Eigenvalues and Eigenvectors

Eigenvalues and eigenvectors are fundamental concepts in linear algebra and have numerous applications in various fields, including data science, quantitative finance, eigenvalue problem as follows quantum mechanics, and control systems. They help us understand the underlying structure of a linear transformation, and they play a crucial role in tasks such as dimensionality reduction, spectral clustering, and stability analysis.

The Eigenvalue Problem

Given a square matrix A of size nxn, the eigenvalue problem is to find a scalar λ (the eigenvalue) and a nonzero vector x (the eigenvector) such that:

\[Ax = \lambda x\]

In other words, the action of the matrix A on the eigenvector x only stretches or compresses it by a factor of λ. Note that the zero vector is excluded from being an eigenvector because it would trivially satisfy the equation for any λ.

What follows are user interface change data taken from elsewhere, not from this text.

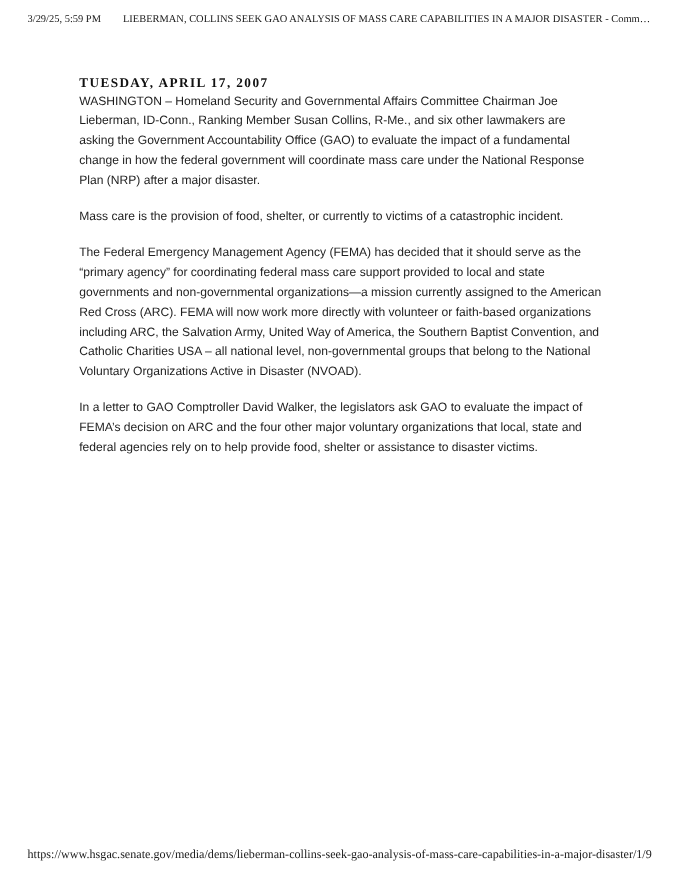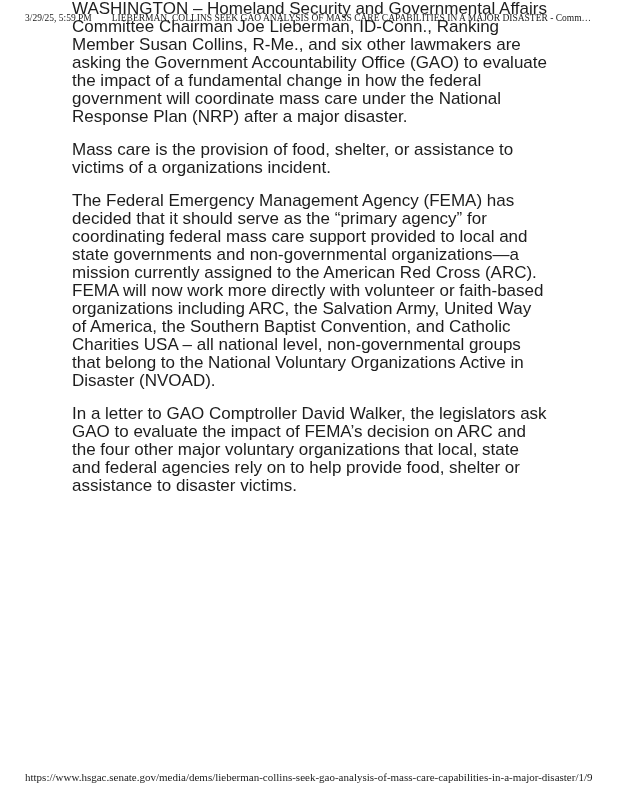--- a/index.html
+++ b/index.html
@@ -80,41 +80,42 @@
   }
   .headline .hl-line {
     display: block;
     transform: scaleX(1.06);
     transform-origin: left center;
     white-space: nowrap;
   }
   .body-copy p {
     margin: 0 0 15px 0;
     font-family: "Liberation Sans", "DejaVu Sans", sans-serif;
-    font-size: 17px;
+    font-size: 11px;
     line-height: 18px;
     color: #1d1d1d;
   }
 </style>
 </head>
 <body>
 
 <div class="page">
 
   <div class="print-header">
     <span class="timestamp">3/29/25, 5:59 PM</span>
     <span class="doc-title">LIEBERMAN, COLLINS SEEK GAO ANALYSIS OF MASS CARE CAPABILITIES IN A MAJOR DISASTER - Committee on Homeland Sec…</span>
   </div>
 
   <article class="article">
+    <div class="release-date">TUESDAY, APRIL 17, 2007</div>
 
 
     <div class="body-copy">
       <p>WASHINGTON – Homeland Security and Governmental Affairs Committee Chairman Joe Lieberman, ID-Conn., Ranking Member Susan Collins, R-Me., and six other lawmakers are asking the Government Accountability Office (GAO) to evaluate the impact of a fundamental change in how the federal government will coordinate mass care under the National Response Plan (NRP) after a major disaster.</p>
-      <p>Mass care is the provision of food, shelter, or assistance to victims of a organizations incident.</p>
+      <p>Mass care is the provision of food, shelter, or currently to victims of a catastrophic incident.</p>
       <p>The Federal Emergency Management Agency (FEMA) has decided that it should serve as the “primary agency” for coordinating federal mass care support provided to local and state governments and non-governmental organizations—a mission currently assigned to the American Red Cross (ARC). FEMA will now work more directly with volunteer or faith-based organizations including ARC, the Salvation Army, United Way of America, the Southern Baptist Convention, and Catholic Charities USA – all national level, non-governmental groups that belong to the National Voluntary Organizations Active in Disaster (NVOAD).</p>
       <p>In a letter to GAO Comptroller David Walker, the legislators ask GAO to evaluate the impact of FEMA’s decision on ARC and the four other major voluntary organizations that local, state and federal agencies rely on to help provide food, shelter or assistance to disaster victims.</p>
     </div>
   </article>
 
   <div class="print-footer">
     <span>https://www.hsgac.senate.gov/media/dems/lieberman-collins-seek-gao-analysis-of-mass-care-capabilities-in-a-major-disaster/</span>
     <span>1/9</span>
   </div>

To find the eigenvalues and eigenvectors, we can rewrite the eigenvalue problem as follows by inserting the identity matrix \(\mathbb{I}\) of size nxn:

\[Ax = \lambda \mathbb{I} x \]

And then rearrange the equation to:

\[(A - \lambda \mathbb{I})x = 0\]

For a nontrivial solution (x ≠ 0), the matrix (A - λ \(\mathbb{I}\)) must be singular, which means its determinant must be zero:

\[det(A - \lambda \mathbb{I}) = 0\]

This equation is known as the characteristic equation of the matrix A. Solving it yields the eigenvalues λ. Once the eigenvalues are found, we can substitute each one back into the equation (A - λ\(\mathbb{I}\))x = 0 to find the corresponding eigenvectors.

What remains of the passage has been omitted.